Now, let’s solve the redispatch market:

[13]:
n.lopf(solver_name=solver, pyomo=False)
INFO:pypsa.linopf:Prepare linear problem
INFO:pypsa.linopf:Total preparation time: 1.54s
INFO:pypsa.linopf:Solve linear problem using Cbc solver
INFO:pypsa.linopf:Optimization successful.
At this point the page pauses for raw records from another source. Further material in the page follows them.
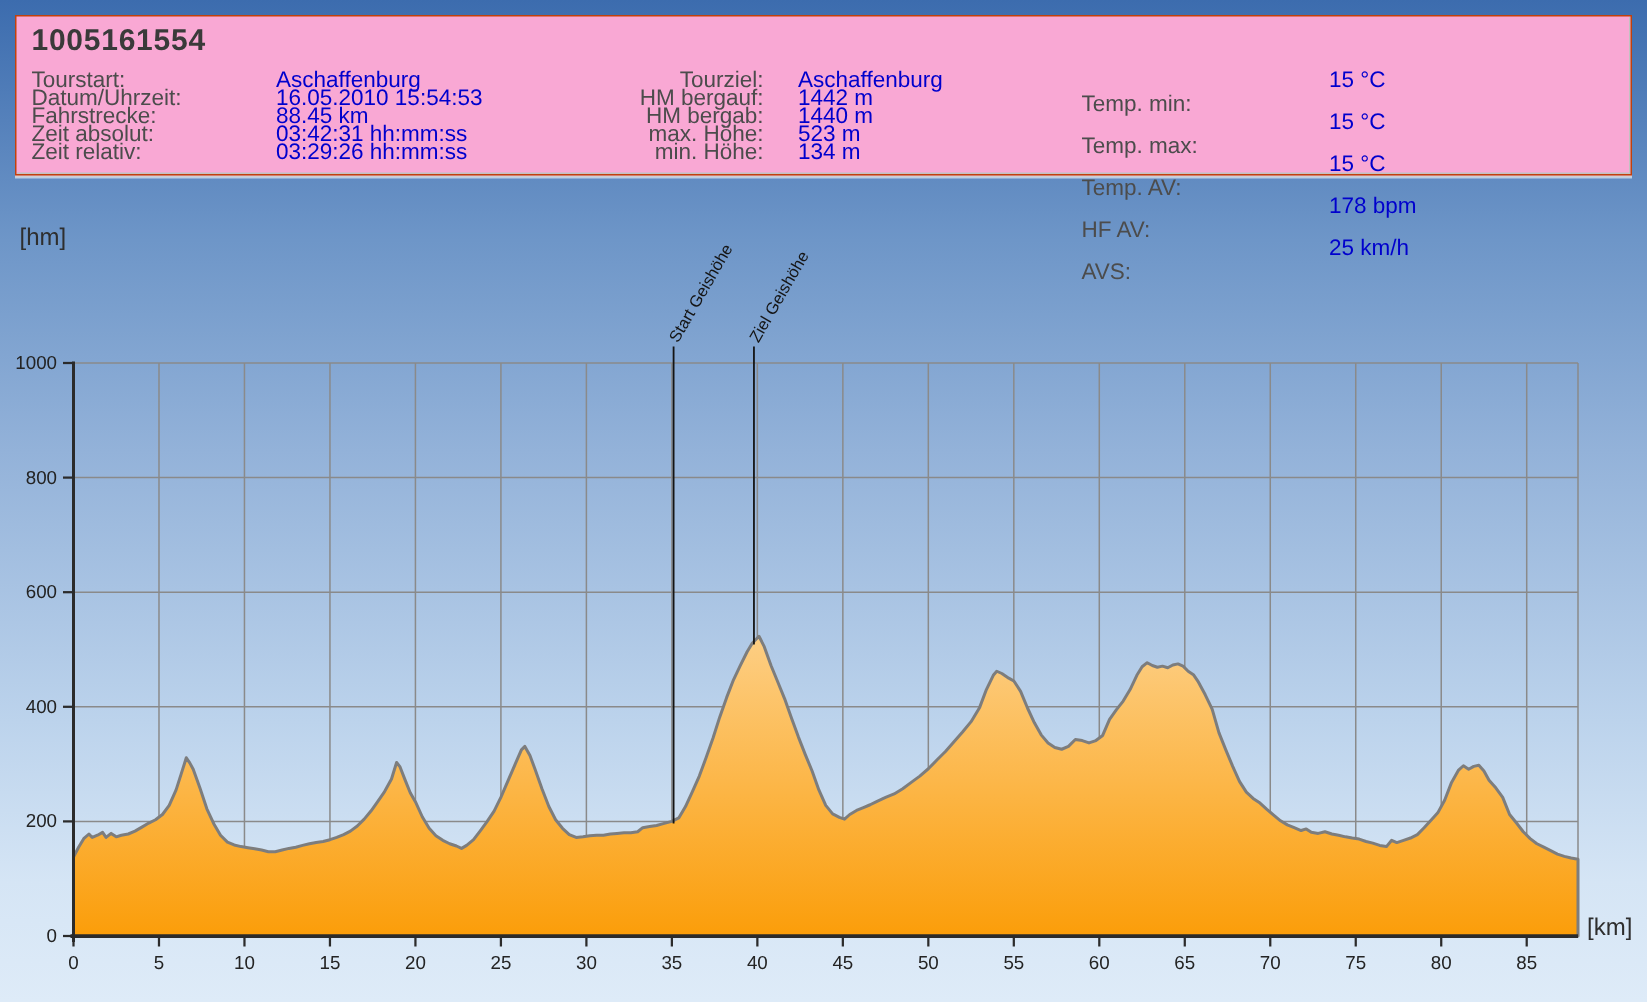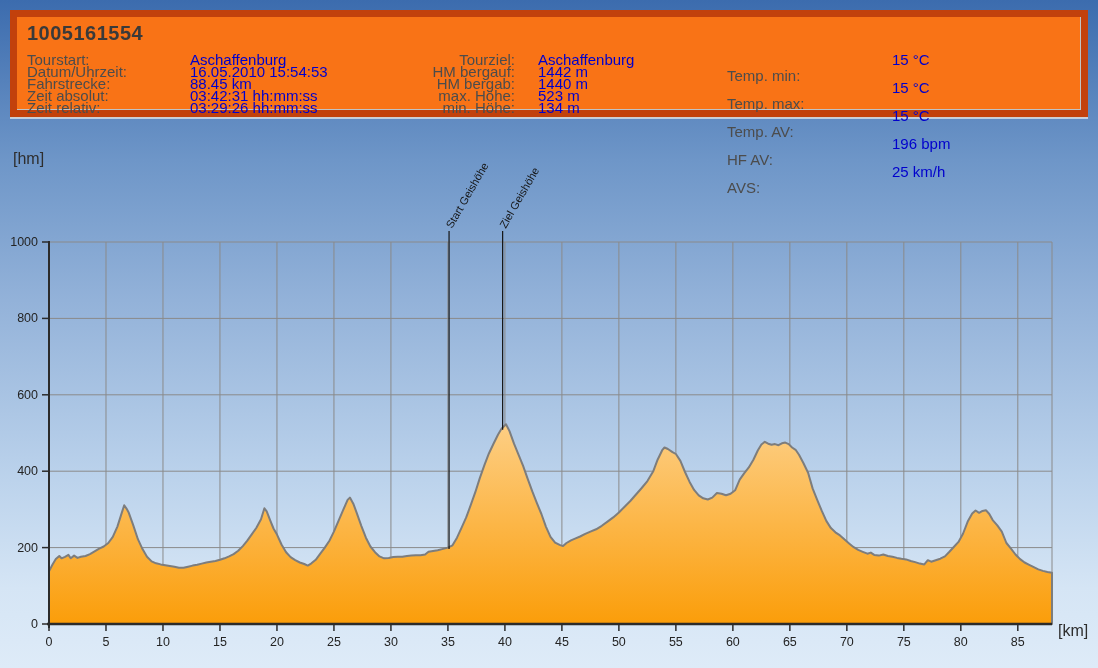--- a/index.html
+++ b/index.html
@@ -11,8 +11,8 @@
   }
   .panel {
     position:absolute; left:10px; top:10px; width:1078px; height:107px;
-    background:#f97316;
-    border:7px solid #c2410c;
+    background:#f9a8d4;
+    border:1px solid #c2410c;
     box-shadow: inset -1px -1px 0 #c2c2c2, 0 2px 0 rgba(250,250,252,.6), 0 1px 0 #8f8f8f;
   }
   .panel-title {

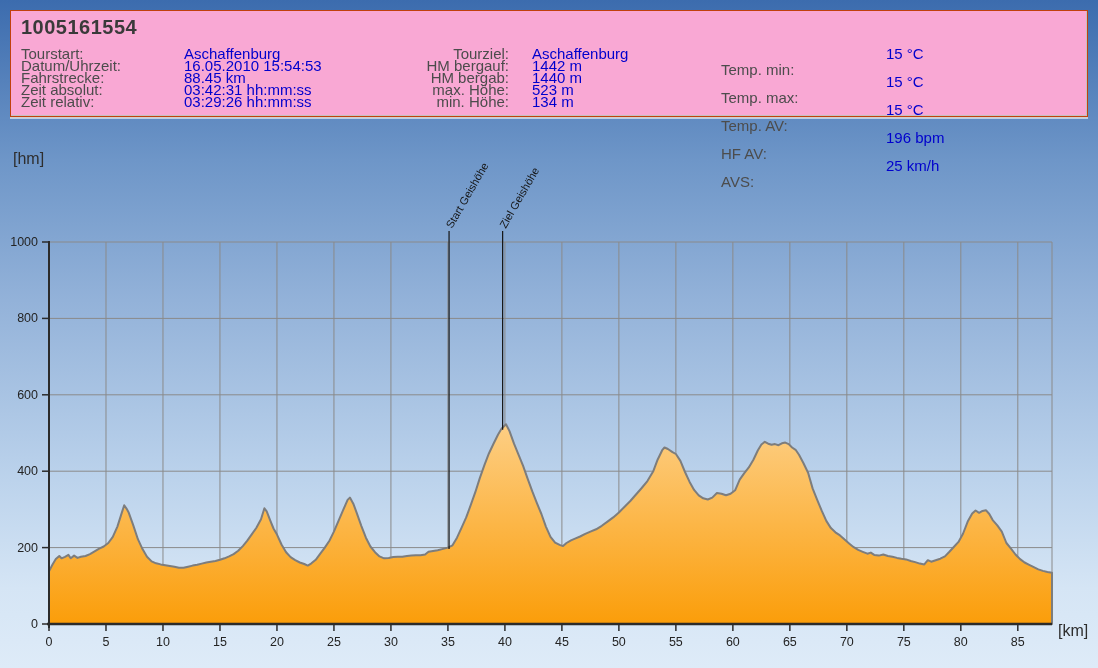--- a/index.html
+++ b/index.html
@@ -98,7 +98,7 @@
       </div>
     <div class="hrow">
         <span class="lbl">HF AV:</span>
-        <span class="val">196 bpm</span>
+        <span class="val">178 bpm</span>
       </div>
     <div class="hrow">
         <span class="lbl">AVS:</span>

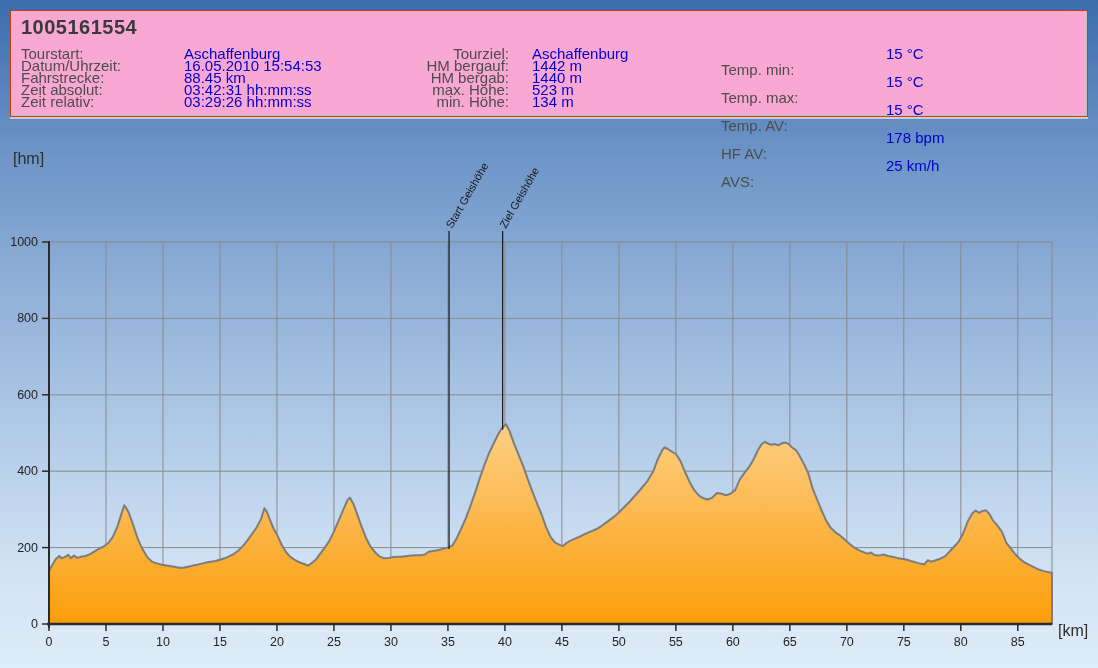--- a/index.html
+++ b/index.html
@@ -28,7 +28,7 @@
   .hcol.c3 { left:710px; } .hcol.c3 .lbl { width:142px;margin-top:16px; }
   .axis-unit { position:absolute; font-size:16px; color:#2e2e2e; }
   #ylabel-unit { left:13px; top:150px; }
-  #xlabel-unit { left:1058px; top:610px;margin-top:12px; }
+  #xlabel-unit { left:1058px; top:610px; }
   #chart-svg { position:absolute; left:0; top:0; }
 </style>
 </head>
Objective value: 3.01e+05
[13]:
('ok', 'optimal')

And, as expected, the costs are the same as for the nodal market: 301 k€.
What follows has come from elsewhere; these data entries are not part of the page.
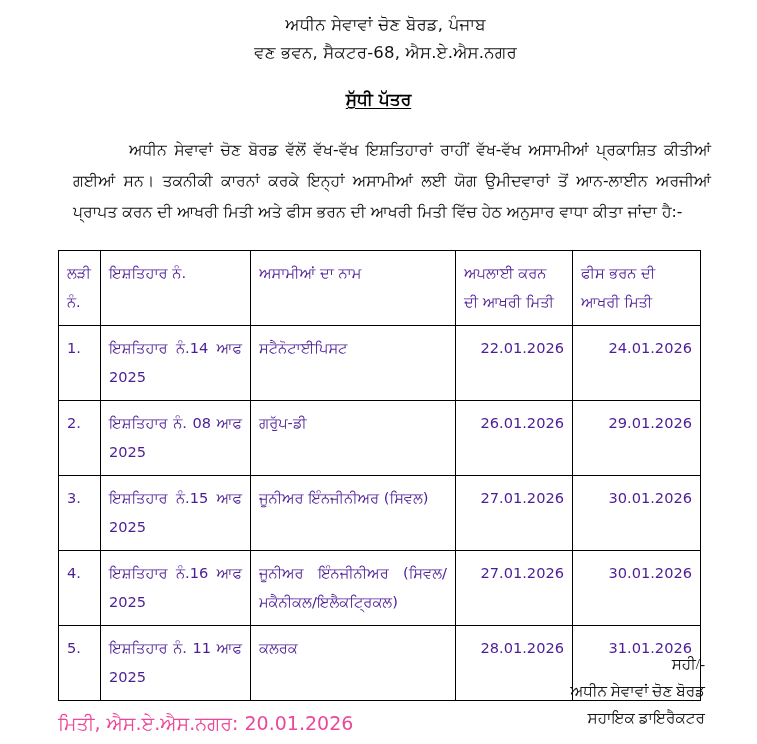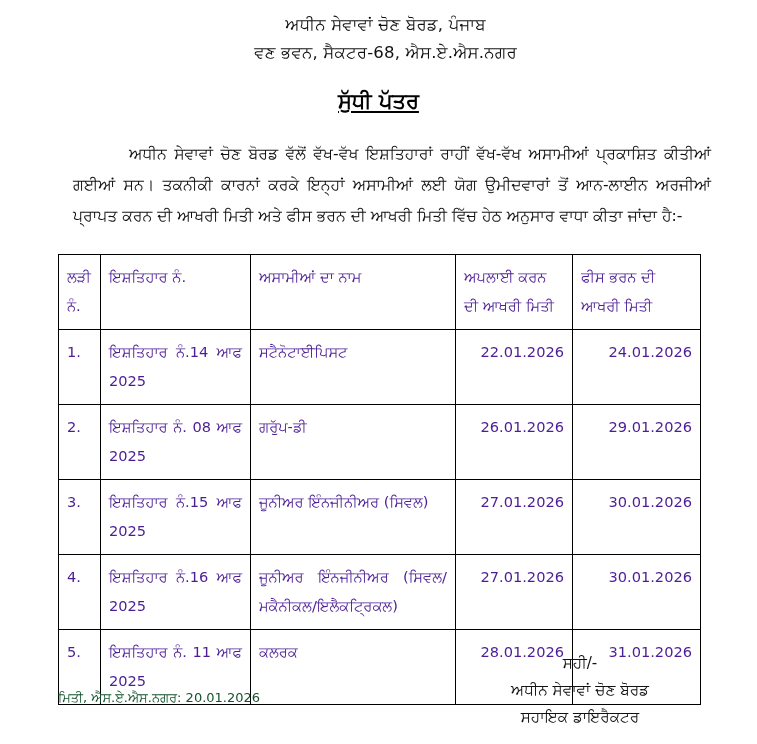--- a/index.html
+++ b/index.html
@@ -41,7 +41,7 @@
   }
   .doc-title {
     display: inline-block;
-    font-size: 21px;
+    font-size: 17px;
     font-weight: bold;
     text-decoration: underline;
     text-underline-offset: 3px;

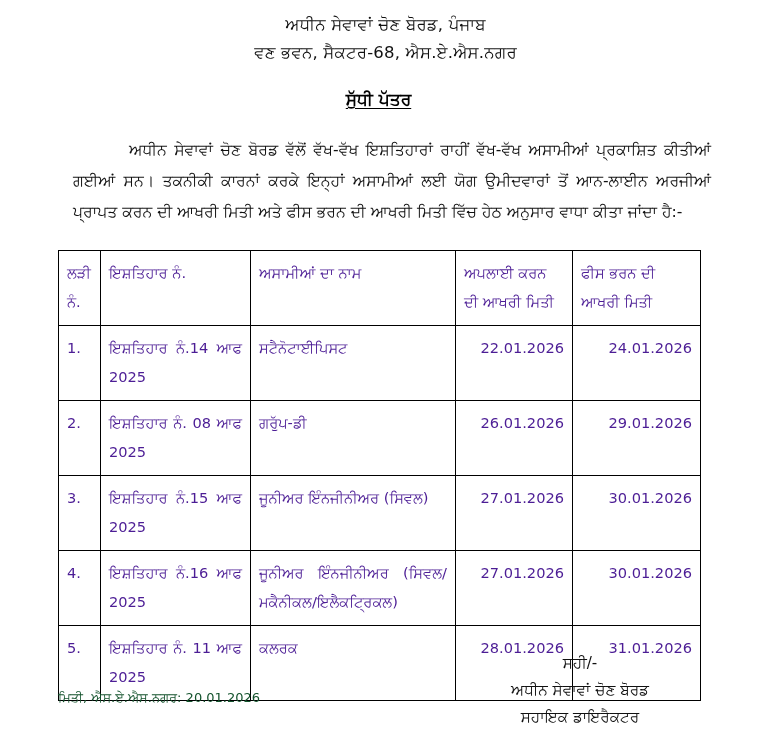--- a/index.html
+++ b/index.html
@@ -98,7 +98,8 @@
     left: 455px;
     top: 650px;
     width: 250px;
-    text-align: center;
+    text-align: right;
+    font-family: Liberation Serif, serif;
   }
   .sign-line {
     font-size: 15.2px;

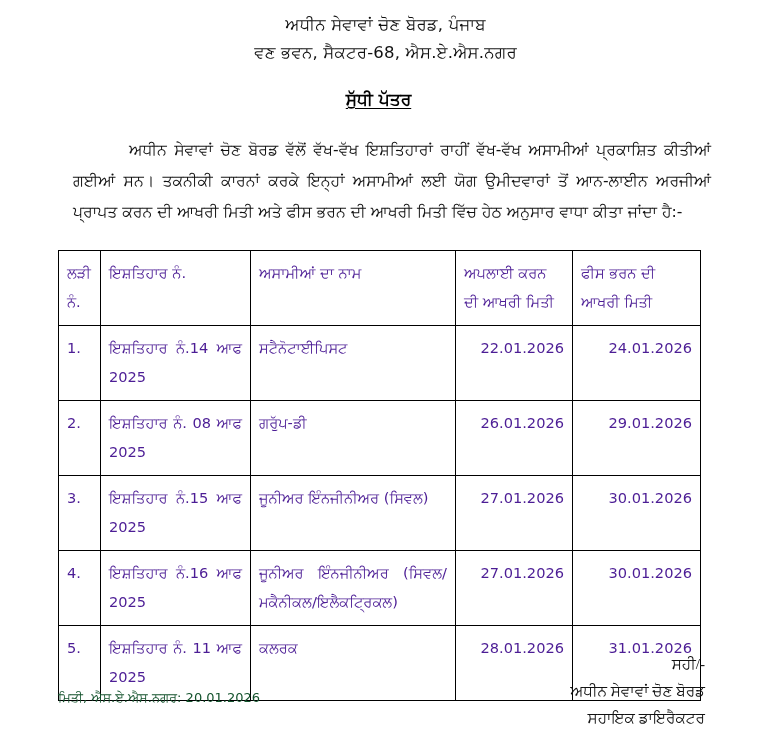--- a/index.html
+++ b/index.html
@@ -111,10 +111,10 @@
   .footer-date {
     position: absolute;
     left: 58px;
-    top: 684px;
-    font-size: 13px;
+    top: 710px;
+    font-size: 19px;
     line-height: 27px;
-    color: #14532d;
+    color: #ec4899;
     white-space: nowrap;
   }
 </style>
Now, we can plot both the market results of the 2 bidding zone market and the redispatch results:

[14]:
fig, axs = plt.subplots(
    1, 3, figsize=(20, 10), subplot_kw={"projection": ccrs.AlbersEqualArea()}
)

market = (
    n.generators_t.p[m.generators.index]
    .T.squeeze()
    .groupby(n.generators.bus)
    .sum()
    .div(2e4)
)
n.plot(ax=axs[0], bus_sizes=market, title="2 bidding zones market simulation")

redispatch_up = (
    n.generators_t.p.filter(like="ramp up")
    .T.squeeze()
    .groupby(n.generators.bus)
    .sum()
    .div(2e4)
)
n.plot(
    ax=axs[1], bus_sizes=redispatch_up, bus_colors="blue", title="Redispatch: ramp up"
)

redispatch_down = (
    n.generators_t.p.filter(like="ramp down")
    .T.squeeze()
    .groupby(n.generators.bus)
    .sum()
    .div(-2e4)
)
n.plot(
    ax=axs[2],
    bus_sizes=redispatch_down,
    bus_colors="red",
    title="Redispatch: ramp down / curtail",
);
../_images/examples_scigrid-redispatch_30_0.png

We can also read out the final dispatch of each generator:

[15]:
grouper = n.generators.index.str.split(" ramp", expand=True).get_level_values(0)

n.generators_t.p.groupby(grouper, axis=1).sum().squeeze()
[15]:
1 Gas                     0.000000
1 Hard Coal               0.000000
1 Solar                  11.326192
1 Wind Onshore            1.754744
100_220kV Solar          14.913326
                           ...
98 Wind Onshore          71.451646
99_220kV Gas              0.000000
99_220kV Hard Coal        0.000000
99_220kV Solar            8.246606
99_220kV Wind Onshore     3.432939
Name: 2011-01-01 12:00:00, Length: 1423, dtype: float64

Changing bidding strategies in redispatch market

We can also formulate other bidding strategies or compensation mechanisms for the redispatch market.

For example, that ramping up a generator is twice as expensive.

[16]:
n.generators.loc[n.generators.index.str.contains("ramp up"), "marginal_cost"] *= 2

Or that generators need to be compensated for curtailing them or ramping them down at 50% of their marginal cost.

[17]:
n.generators.loc[n.generators.index.str.contains("ramp down"), "marginal_cost"] *= -0.5

In this way, the outcome should be more expensive than the ideal nodal market:

[18]:
n.lopf(solver_name=solver, pyomo=False)
INFO:pypsa.linopf:Prepare linear problem
INFO:pypsa.linopf:Total preparation time: 1.51s
INFO:pypsa.linopf:Solve linear problem using Cbc solver
INFO:pypsa.linopf:Optimization successful. Objective value: 5.59e+05
[18]:
('ok', 'optimal')

Costs are now 559 k€ compared to 301 k€.